Other advantages of M4/3 is the level of performance. As mentioned the GH5 can record up to 6K 4:3 anamorphic using the HEVC codec, plus at 4K 4:2:2 10 bit video. The G9 has a burst mode of 60fps in RAW format as well as an 80Mp high resolution mode. Both cameras have the 6K photo function and post focus options as well as a host of other really neat features. These are exceptionally high performance cameras capable of professional level recording. Also, there’s no recording limit, no overheating, weather sealing, dust proofing and splash resistance. The M4/3 cameras are possibly the most versatile on the market. Also, the flip-out touch screen LCD and customisable buttons are all added benefits.
Disadvantages of Micro Four Thirds: Low light capabilities will always suffer on the M4/3 system. The sensor size has a 2x crop factor compared to Full Frame meaning the light-sensitive area is absorbing less photons. M4/3 are up to 2 stops less effective in low light conditions. As the focal distance increases by 2x, the aperture is also affected. Therefore, an f/2 lens would look more like an f/4. This is probably beneficial for video where ultra shallow depth of field is not as necessary and for landscape photography. It’s not so great for stills photography and portraits, where extreme shallow DoF and smooth background bokeh are more important. There are ways around this by using speed-booster adapters.
Auto focus has always been an issue with M4/3 cameras. Olympus and Panasonic have traditionally use a contrast detection system. This has been well noted in the industry as being less effective compared to the phase detection of the Sony Mirrorless Full Frame range and DSLR cameras. Therefore, trying to track a subject in a low light situation or focusing on a fast moving subject will be an issue for M4/3. If you prefer shooting in manual mode this is obviously not an issue. The Sensor size however, is not the reason for lack of depth of field, it’s the dynamics of focal length, distance from subject and aperture. Click here for more information on how sensors work and for a depth of field conversion calculator. As an example the Leica f/1.2, 42.5mm Nocticron for the Panasonic M4/3 is the Full Frame equivalent of f/2.4, 85mm. The widest available aperture on M4/3 lenses is f/0.95, which is the equivalent of f/1.9. This is the shallowest the M4/3 can go compared to Full Frame without adapters.

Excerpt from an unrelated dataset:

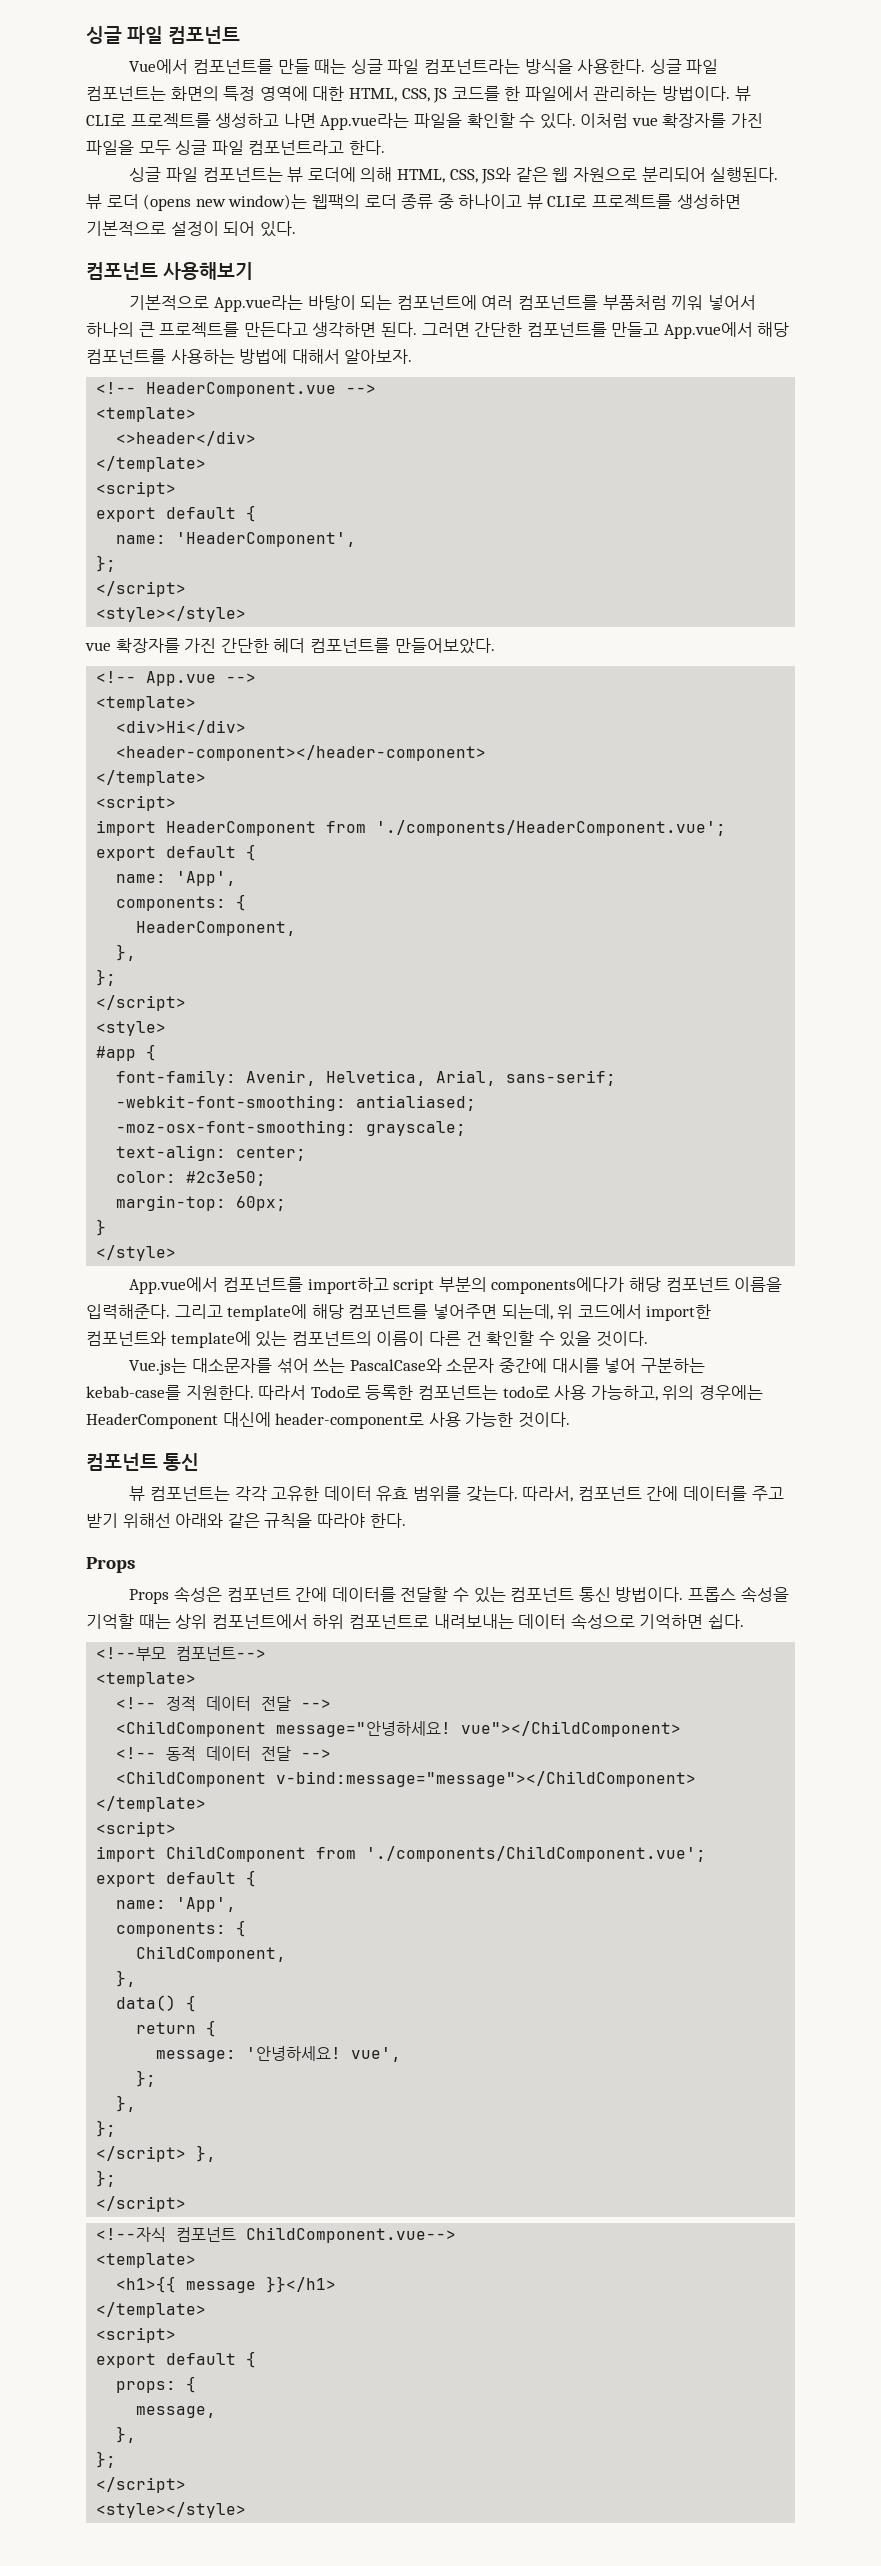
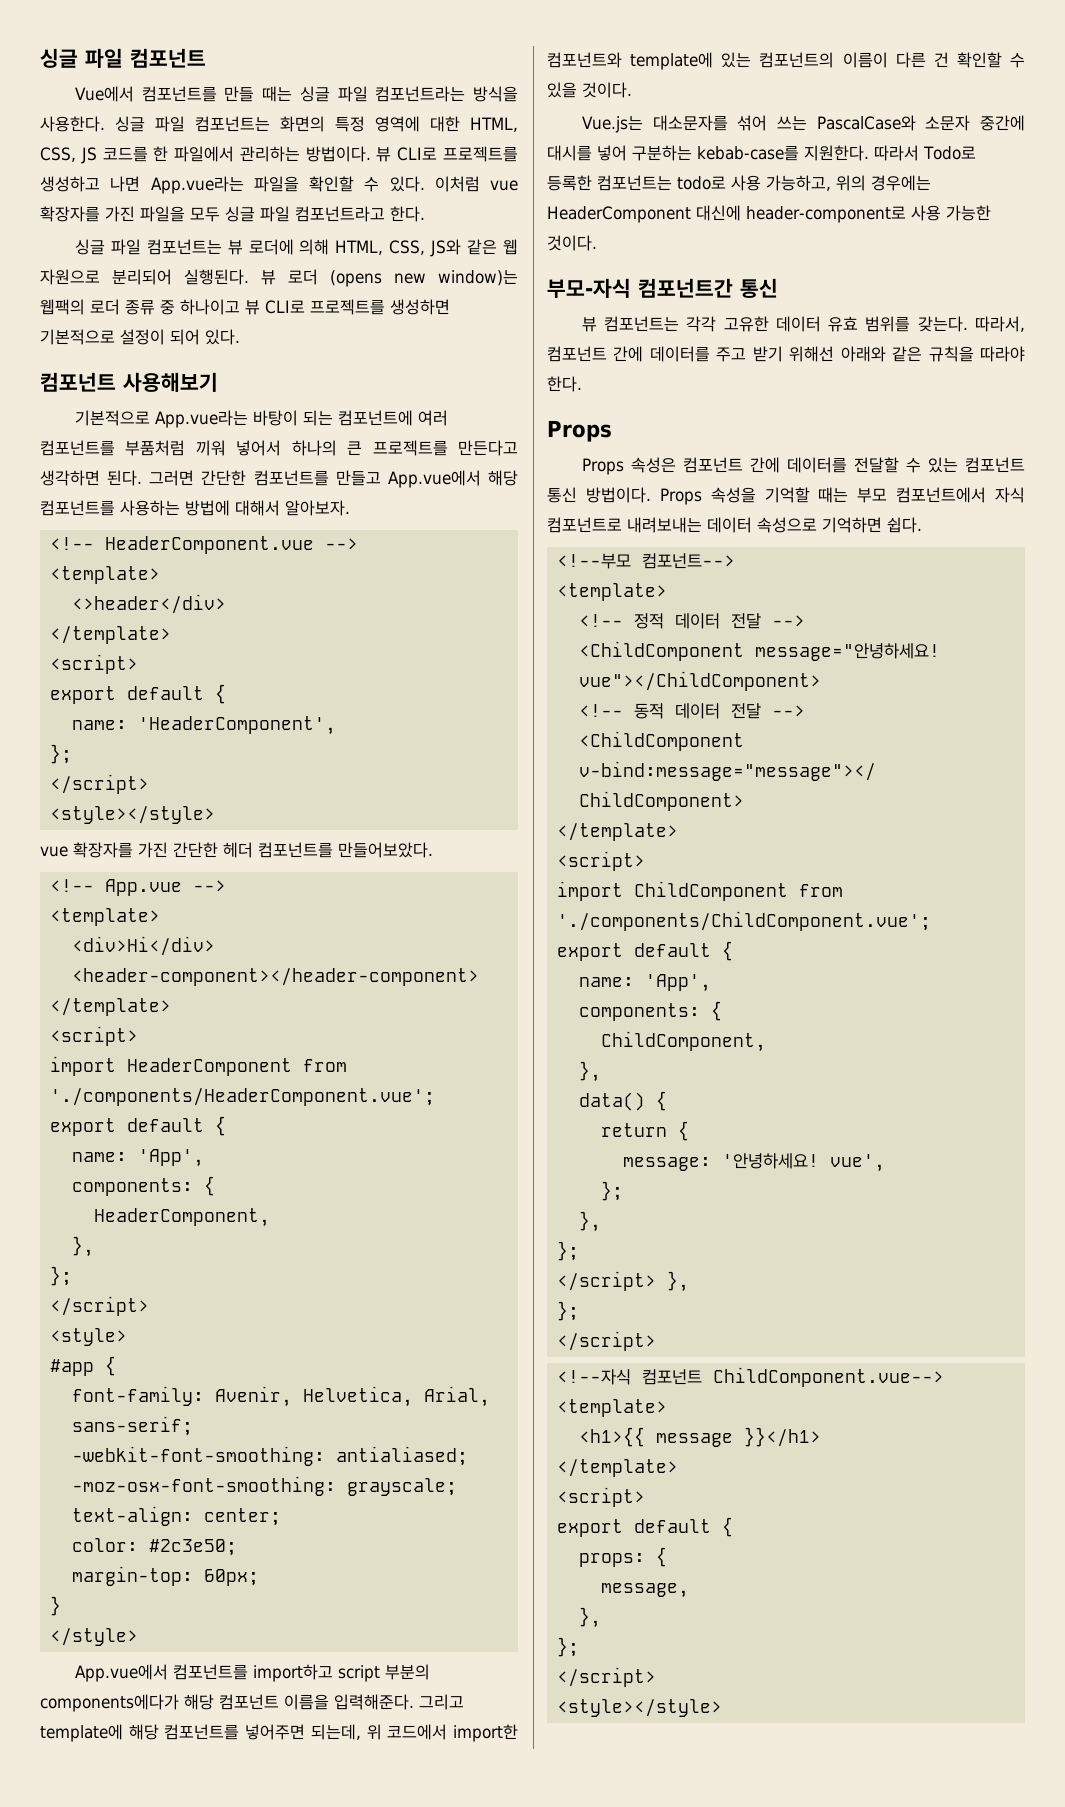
[86,1453,158,1471] 컴포넌트 -> [547,278,733,298] 부모-자식 컴포넌트간
[687,1587,736,1602] 프롭스 -> [659,488,702,505] Props
[175,1614,345,1629] 상위 컴포넌트에서 하위 -> [857,487,1025,503] 부모 컴포넌트에서 자식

A way around the lack of DoF with the M4/3 system is to use speed-booster adapters. A 0.71x speed-booster will provide a one stop increase in lens aperture – for example 24mm X 0.71 = 17mm f/1.4 X 0.71 = f/1. Therefore, you will gain low light performance, increased depth of field and have an almost infinite choice of lenses available. Click here for more info. With a speed-booster for the Canon FD mount you can find a whole load of old vintage lenses at reasonable prices. So if portrait photography or shallow DoF is your thing then just buy an adapter with an old Canon FD mount lens at f/1.2. Problem solved.
For me this proves the M4/3 system is still the most versatile and adaptive camera system on the market.